Dr. Robert O. Bonow is the Goldberg Distinguished Professor of Cardiology at the Northwestern University Feinberg School of Medicine, where he is Vice Chairman of the Department of Medicine and Director of the Center for Cardiovascular Innovation. He received his MD degree from the University of Pennsylvania School of Medicine. His past positions include Senior Investigator at the National Heart Lung and Blood Institute from 1980 to 1992, where he was Deputy Chief of the Cardiology Branch, and Chief of the Division of Cardiology at Northwestern University from 1992 to 2011. He has authored or co-authored 510 papers in the medical literature and 110 book chapters. He serves on the editorial boards of 12 medical journals and is one of the four editors of Braunwald’s Heart Disease: A Textbook of Cardiovascular Medicine.

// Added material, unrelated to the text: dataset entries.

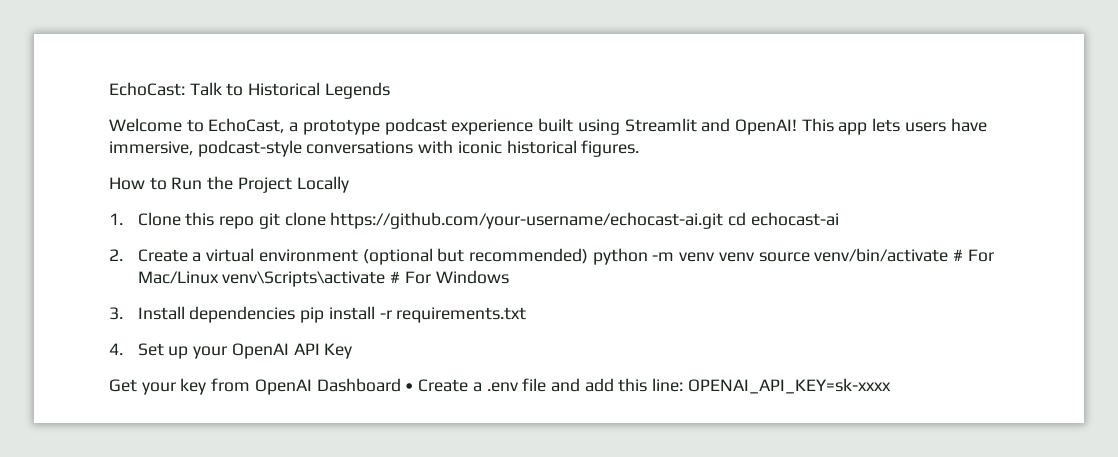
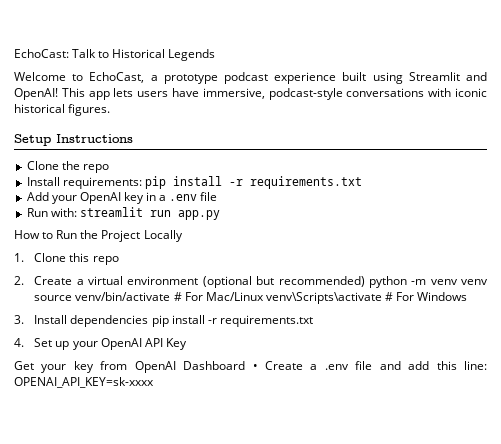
+ Setup Instructions
+ Clone the repo
+ Install requirements: pip install -r requirements.txt
+ Add your OpenAI key in a .env file
+ Run with: streamlit run app.py
- 1. Clone this repo git clone https://github.com/your-username/echocast-ai.git cd echocast-ai
+ 1. Clone this repo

Dr. Bonow is past-President of the American Heart Association, a Master of the American College of Cardiology and a Master of the American College of Physicians. He has served on the Board of Trustees of the American College of Cardiology, the Board of Directors of the American Heart Association, the Subspecialty Board on Cardiovascular Disease of the American Board of Internal Medicine, the Board of Extramural Advisors of the National Heart, Lung and Blood Institute, and the Clinical Research Roundtable of the Institute of Medicine.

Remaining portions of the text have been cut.